Aracre: "La aprobación de las importaciones es lo que permitirá mover la aguja del crecimiento"

Agronegocios

El director general de Syngenta para Latinoamérica Sur, Antonio Aracre, dialogó con Ámbito acerca de la actualidad económica, la pandemia y el futuro de la Argentina. Tiene más de dos décadas de experiencia en la agroindustria, le apasionan los temas vinculados a la diversidad e inclusión y los nuevos modelos educativos para promover el desarrollo de las personas, las empresas y los países.

Periodista: En las últimas semanas se genero cierta tensión entre el gobierno y las empresas del sector que requieren importaciones. ¿Cómo se posiciona Syngenta en ese contexto?

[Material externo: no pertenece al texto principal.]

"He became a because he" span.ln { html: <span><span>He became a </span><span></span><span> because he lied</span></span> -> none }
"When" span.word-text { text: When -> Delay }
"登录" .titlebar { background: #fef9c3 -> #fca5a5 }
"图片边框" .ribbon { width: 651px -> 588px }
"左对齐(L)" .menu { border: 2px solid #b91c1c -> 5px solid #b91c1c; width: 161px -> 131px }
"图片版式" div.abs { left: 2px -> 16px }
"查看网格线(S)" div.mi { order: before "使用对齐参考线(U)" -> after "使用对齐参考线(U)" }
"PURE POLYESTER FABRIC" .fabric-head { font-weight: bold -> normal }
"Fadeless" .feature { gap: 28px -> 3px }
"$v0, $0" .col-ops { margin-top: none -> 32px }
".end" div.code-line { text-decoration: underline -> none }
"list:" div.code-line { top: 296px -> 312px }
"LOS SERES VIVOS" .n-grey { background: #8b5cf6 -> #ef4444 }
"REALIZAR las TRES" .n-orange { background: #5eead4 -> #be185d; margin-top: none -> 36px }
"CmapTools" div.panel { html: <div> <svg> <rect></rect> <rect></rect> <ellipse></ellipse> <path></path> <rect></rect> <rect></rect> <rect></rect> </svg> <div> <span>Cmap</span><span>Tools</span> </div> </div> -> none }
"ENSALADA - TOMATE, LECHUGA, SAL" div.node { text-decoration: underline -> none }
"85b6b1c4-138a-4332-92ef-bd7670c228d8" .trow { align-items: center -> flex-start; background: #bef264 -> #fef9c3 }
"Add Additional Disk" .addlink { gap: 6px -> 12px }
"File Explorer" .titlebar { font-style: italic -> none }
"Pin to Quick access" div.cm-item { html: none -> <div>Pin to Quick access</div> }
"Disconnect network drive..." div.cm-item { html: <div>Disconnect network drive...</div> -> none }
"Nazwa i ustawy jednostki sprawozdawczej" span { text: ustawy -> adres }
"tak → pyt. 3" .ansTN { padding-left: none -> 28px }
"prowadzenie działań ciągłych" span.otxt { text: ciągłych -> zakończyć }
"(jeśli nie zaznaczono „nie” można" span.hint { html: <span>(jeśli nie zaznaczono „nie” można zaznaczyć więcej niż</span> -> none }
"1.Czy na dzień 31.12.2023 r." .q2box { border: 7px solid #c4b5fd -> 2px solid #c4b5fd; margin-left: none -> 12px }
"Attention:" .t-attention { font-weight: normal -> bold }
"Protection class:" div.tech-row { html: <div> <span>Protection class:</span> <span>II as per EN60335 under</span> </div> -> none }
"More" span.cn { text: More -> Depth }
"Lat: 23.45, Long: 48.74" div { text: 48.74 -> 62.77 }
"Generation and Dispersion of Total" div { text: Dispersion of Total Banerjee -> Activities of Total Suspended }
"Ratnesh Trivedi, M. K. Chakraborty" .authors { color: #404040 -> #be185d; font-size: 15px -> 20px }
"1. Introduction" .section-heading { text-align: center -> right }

Antonio Aracre: Desde el comienzo del año pasado y según varias conversaciones que mantuve con funcionarios del gobierno, entendimos que la administración del sector externo era crítica. La actual gestión se encontró con un Banco Central con muy pocas reservas y varios compromisos externos que cumplir, de los cuales algunos re renegociaron y otros quedan pendientes. La administración del comercio exterior se impuso en un país que al mismo tiempo enfrentaba una pandemia inédita y al mismo tiempo la necesidad de tener los dólares necesarios para las cuestiones imprescindibles. En ese contexto, desde Sygenta tomamos una serie de decisiones para mantener nuestras ambiciones de crecimiento pero al mismo tiempo apoyar al gobierno. Es por eso que anunciamos en diciembre pasado un plan de sustitución de importaciones y comenzamos a trabajar con proveedores locales en Buenos Aires, Santa Fe y Tierra del Fuego, con la idea de disminuir la proporción de productos terminados importados. Se trata de una transición y si bien no se logrará de un día para el otro, estamos muy comprometidos y eso nos permite tener un diálogo de entendimiento con el gobierno.

Además, estamos trabajando en una integración vertical en las exportaciones. Desde que fuimos adquiridos por Chemchina, hay un interés concreto de nuestros accionistas para acercar los granos de los productores argentinos a los compradores en China, evitando los intermediarios. De esa manera logramos apalancarnos para generar un volumen de exportación de liquidación inmediata que facilita el equilibrio entre lo que requerimos importar y exportar. Nos sentimos confiados en que el año nos va a permitir operar con normalidad en una campaña que en función de los precios internacionales, de la demanda de granos y la relación stock-consumo, consideramos que va a ser excelente. El gobierno necesita que la Argentina exporte más y creo que vamos camino a eso.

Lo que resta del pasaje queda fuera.